BRIEF AUS BRÜSSEL

Grüne Stadt

EMILY WALTON
vom 08.07.2020

Zunehmende Trockenheit in Europa wäre aus Brüsseler Sicht gar nicht die schlechteste aller Veränderungen, schließlich gehört der Regen hier so zum Alltag wie der Geruch von Waffeln und Frittenfett.

Doch tatsächlich eignet sich Brüssel als anschauliches Beispiel für einen Aspekt, der mit dem Klimawandel, steigender Trockenheit und drohender Versteppung in weiten Teilen Mittel-und Südeuropas zusammenhängt.

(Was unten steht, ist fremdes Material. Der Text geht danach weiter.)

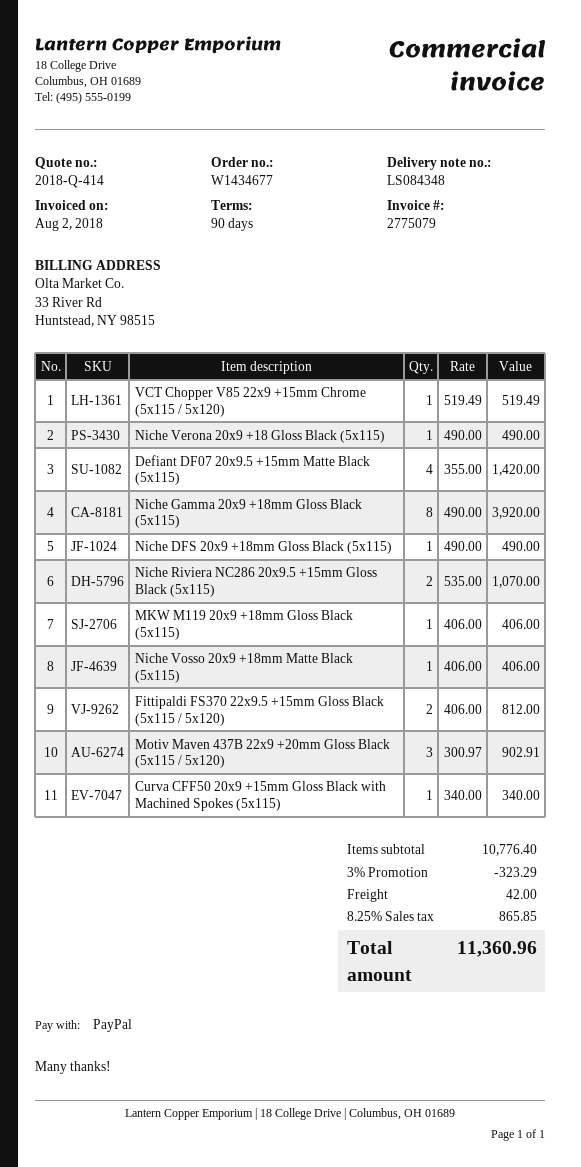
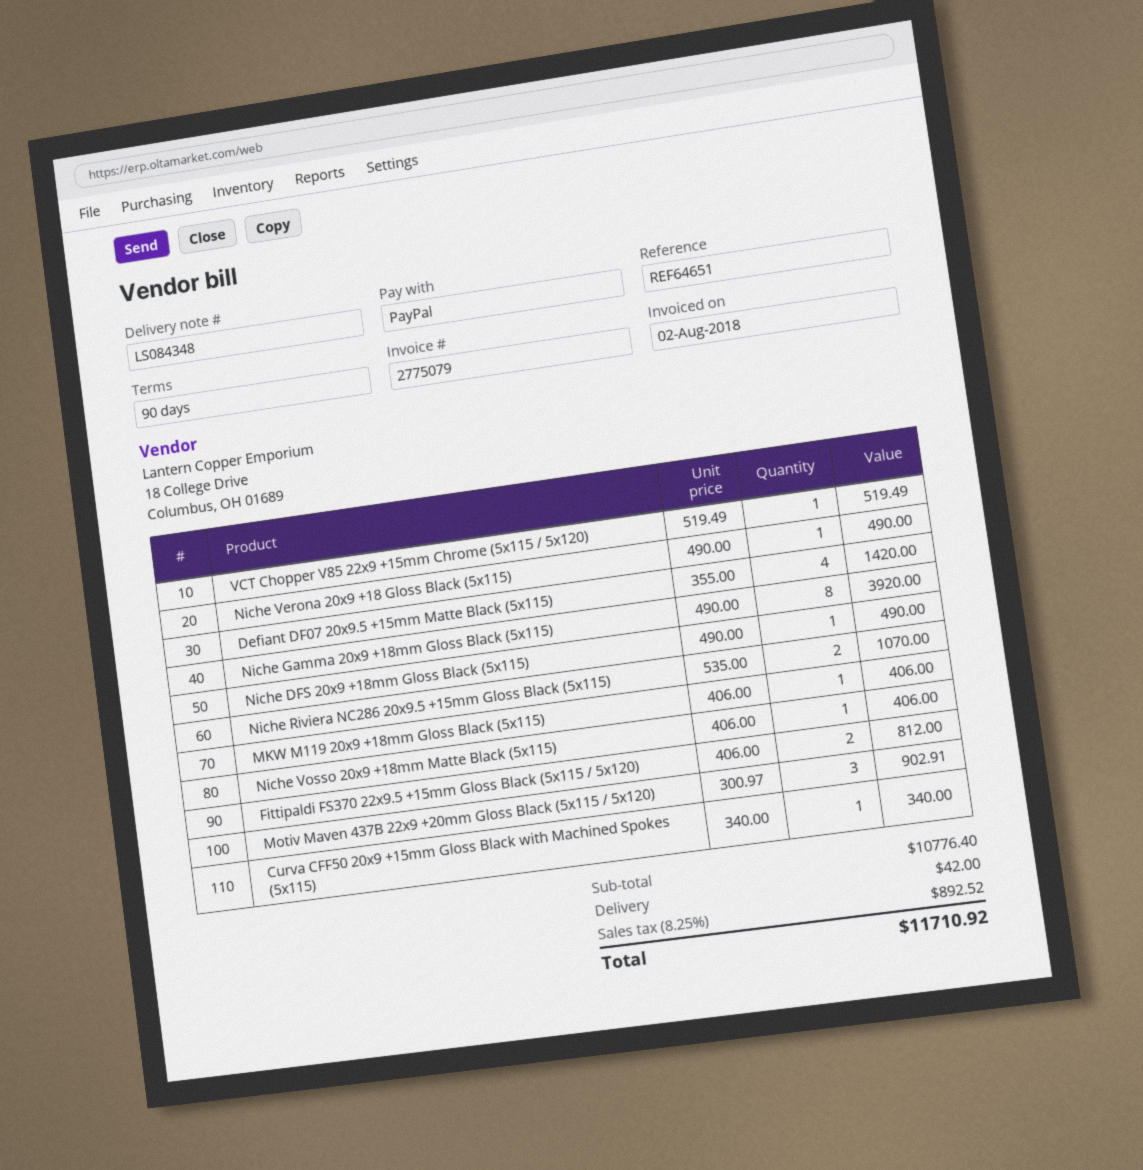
discount: 3% = 323.29 -> none
tax: 8.25% = 865.85 -> 8.25% = 892.52
total: 11360.96 -> 11710.92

Wie wichtig es nämlich ist, das Grün zu erhalten und die fortschreitende Bodenversiegelung zu stoppen.

In Brüssel lässt sich das recht einfach und recht unwissenschaftlich nachempfinden.

Schauplatz eins: Das Europa-Viertel, zu großen Teilen eine recht unansehnliche Betonwüste. Im Sommer, wenn es heiß wird, ist es zwischen den Botschaften, Kommissions-und Parlamentsgebäuden ziemlich unerträglich, wenn man nicht gerade auf halbem Weg zwischen Kommission und Parlament im Parc Leopold im Schatten eines Baumes sitzt.

Schauplatz zwei: Irgendwo im grünen Gürtel rund um Brüssel. Was im (europäischen) Herzen der Stadt unmöglich scheint, ist am Ende der Buslinien, die im Eurokraten-oder im Touristenviertel losfahren und sich durch das Grau in die Außenbezirke schlängeln, Realität: Wälder über Wälder, Wander-und Spazierwege, die einen die Hitze der Stadt rasch vergessen lassen.

Die Wälder und Wege zeigen das "wahre" Brüssel, denn so ist der Großteil der Stadt: grün. Wer es nicht glaubt, möge sich auf Satellitenbildern überzeugen oder noch besser auf der Promenade Verte. Der "grüne Spaziergang" ist ein gut sechzig Kilometer langer Rundweg um die Stadt, der durch einige der vielen Brüsseler Parks und Wälder führt.

Er ist, dem Namen entsprechend, tatsächlich ziemlich grün (ja, ich bin die ganze Länge gegangen; nein, nicht in einem Stück). Und ziemlich schön und in ein paar klitzekleinen Teilstücken auch ziemlich belgisch: Etwa dort, wo der sonst wirklich wunderschöne Spazierweg dann ausgerechnet an der Rückseite eines IKEA-Standortes verläuft.

Wüsste man es nicht besser, könnte man wirklich fast glauben, der Streckenverlauf sei absichtlich am Hinterausgang und Mülllager vorbei gewählt -quasi als Warnung, was passiert, wenn grün zu grau wird.